At first glance, this table seems to be presenting too much information. It is hard to make sense of all the values and what they mean, why does he continuously meander between percentages and sums? On a more in depth analysis, it becomes much easier to make sense of. As broad as the graph is, it is fairly easy to make sense of. He is dividing each family library by content, which expresses how many libraries there are and how many volumes there are. Because he gives us the amount of libraries in Windsor, and the total number of volumes there are, including percentages isn’t entirely necessary, but it is helpful. What I found most challenging about the graph was actually trying to make sense of the variables. He goes into little to no detail about what a “sacred intensive library” might include. He uses intensive and extensive to divide certain libraries, but doesn’t explain how he determined what books might be on the shelves on a secular intensive vs a secular extensive library. While he presented the data effectively, it was hard to make sense of a lot of it simply because he didn’t go into great lengths to explain how these two libraries would differ. He creates a category for Sacred Intensive-Extensive, but there is already one for Sacred Intensive. It doesn’t really hurt the table, because I can still make sense of what is being presented, but it was hard to understand each type of library makeup and eventually I became more fixated on trying to figure out what each library was rather than how big it was and how this compared to the rest of the libraries.

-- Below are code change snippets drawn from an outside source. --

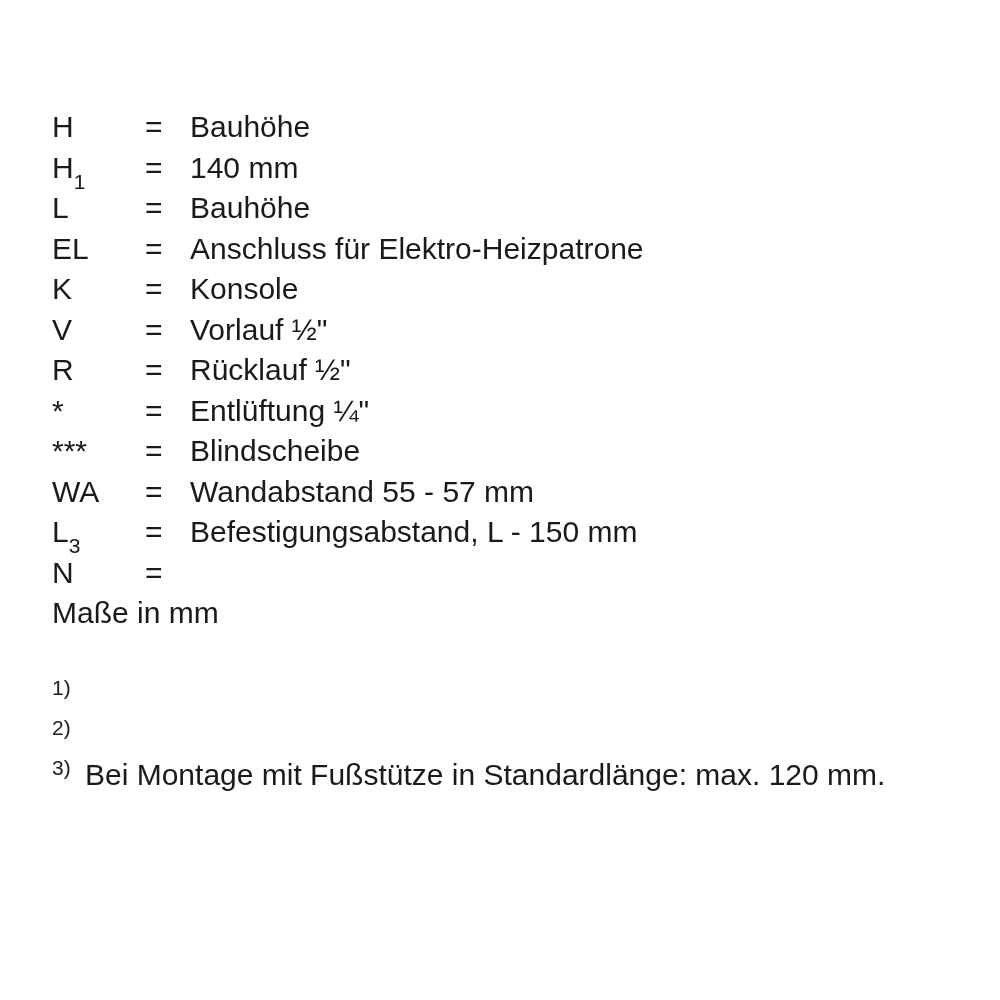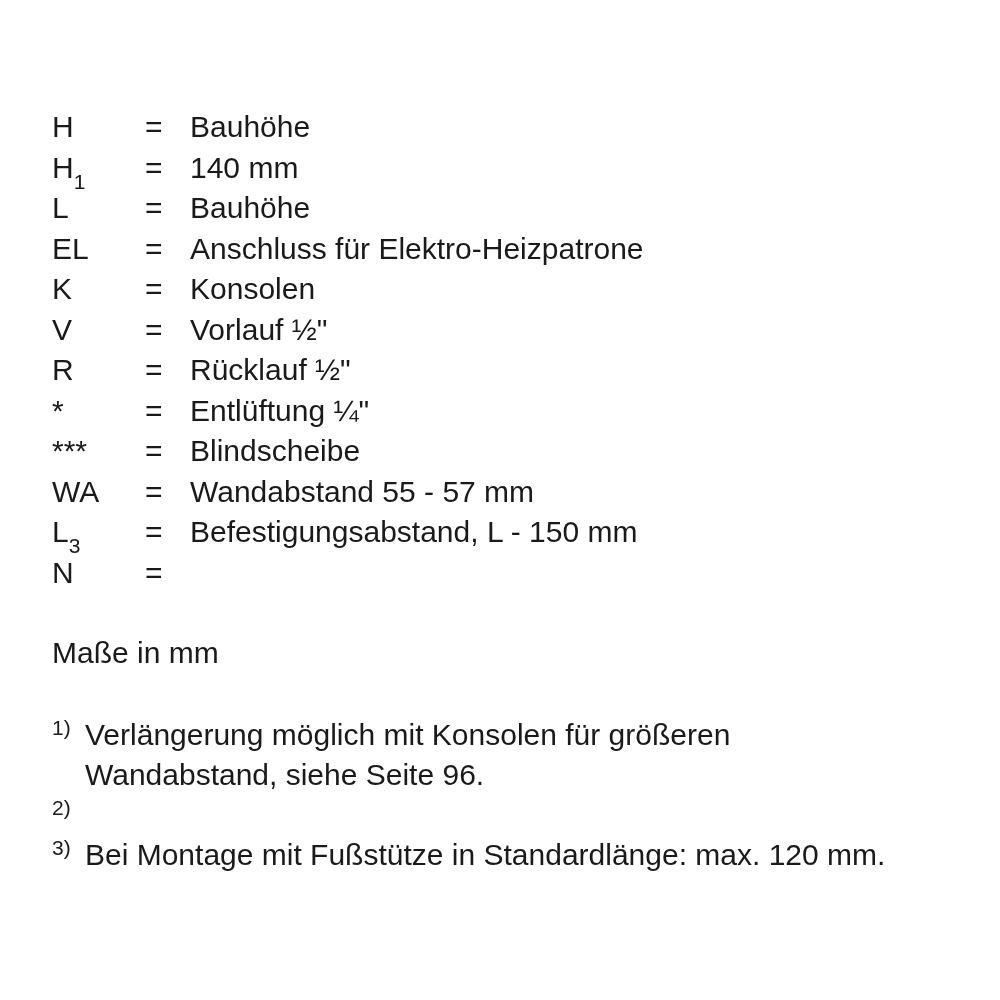--- a/index.html
+++ b/index.html
@@ -36,21 +36,20 @@
     line-height: 0;
     position: relative;
     bottom: -4px;
   }
   .eq {
     width: 45px;
     flex-shrink: 0;
   }
   .def { }
   .units {
-    margin-top: 40px;
     line-height: 40.5px;
   }
   .footnotes {
     margin-top: 41px;
   }
   .footnote {
     display: flex;
     line-height: 40px;
   }
   .marker {
@@ -92,21 +91,21 @@
 
     <div class="legend-row">
       <span class="sym"><span>EL</span><sub></sub></span>
       <span class="eq">=</span>
       <span class="def">Anschluss für Elektro-Heizpatrone</span>
     </div>
 
     <div class="legend-row">
       <span class="sym"><span>K</span><sub></sub></span>
       <span class="eq">=</span>
-      <span class="def">Konsolen</span>
+      <span class="def">Konsole</span>
     </div>
 
     <div class="legend-row">
       <span class="sym"><span>V</span><sub></sub></span>
       <span class="eq">=</span>
       <span class="def">Vorlauf ½"</span>
     </div>
 
     <div class="legend-row">
       <span class="sym"><span>R</span><sub></sub></span>
@@ -144,21 +143,20 @@
     </div>
 
   </div>
 
   <div class="units">Maße in mm</div>
 
   <div class="footnotes">
 
     <div class="footnote footnote-1">
       <span class="marker">1)</span>
-      <span class="ft-text">Verlängerung möglich mit Konsolen für größeren Wandabstand, siehe Seite 96.</span>
     </div>
 
     <div class="footnote footnote-2">
       <span class="marker">2)</span>
     </div>
 
     <div class="footnote footnote-3">
       <span class="marker">3)</span>
       <span class="ft-text">Bei Montage mit Fußstütze in Standardlänge: max. 120 mm.</span>
     </div>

To present this info on a graph wouldn’t be terribly difficult. You could use a histogram to show the levels for each library– the type of library would be on the x axis and the amount of libraries would be on the left y axis. For each type of library, a bar would be at the value for number of libraries. On this histogram, you could place a line to correspond with the right y axis that would show percent of all libraries. The same type of graph could be done with volumes. This explanation further proves that data is best shown visually. In this case, a table is preferred. There isn’t some overwhelming trend that needs to be shown here, so a graph would do its job, but not any better than a table would. In any case you would probably need two or three graphs to show all the data in the table, which makes comparisons of them more difficult. The table, though not pretty, most effectively shows exactly what Gillmore is trying to explain.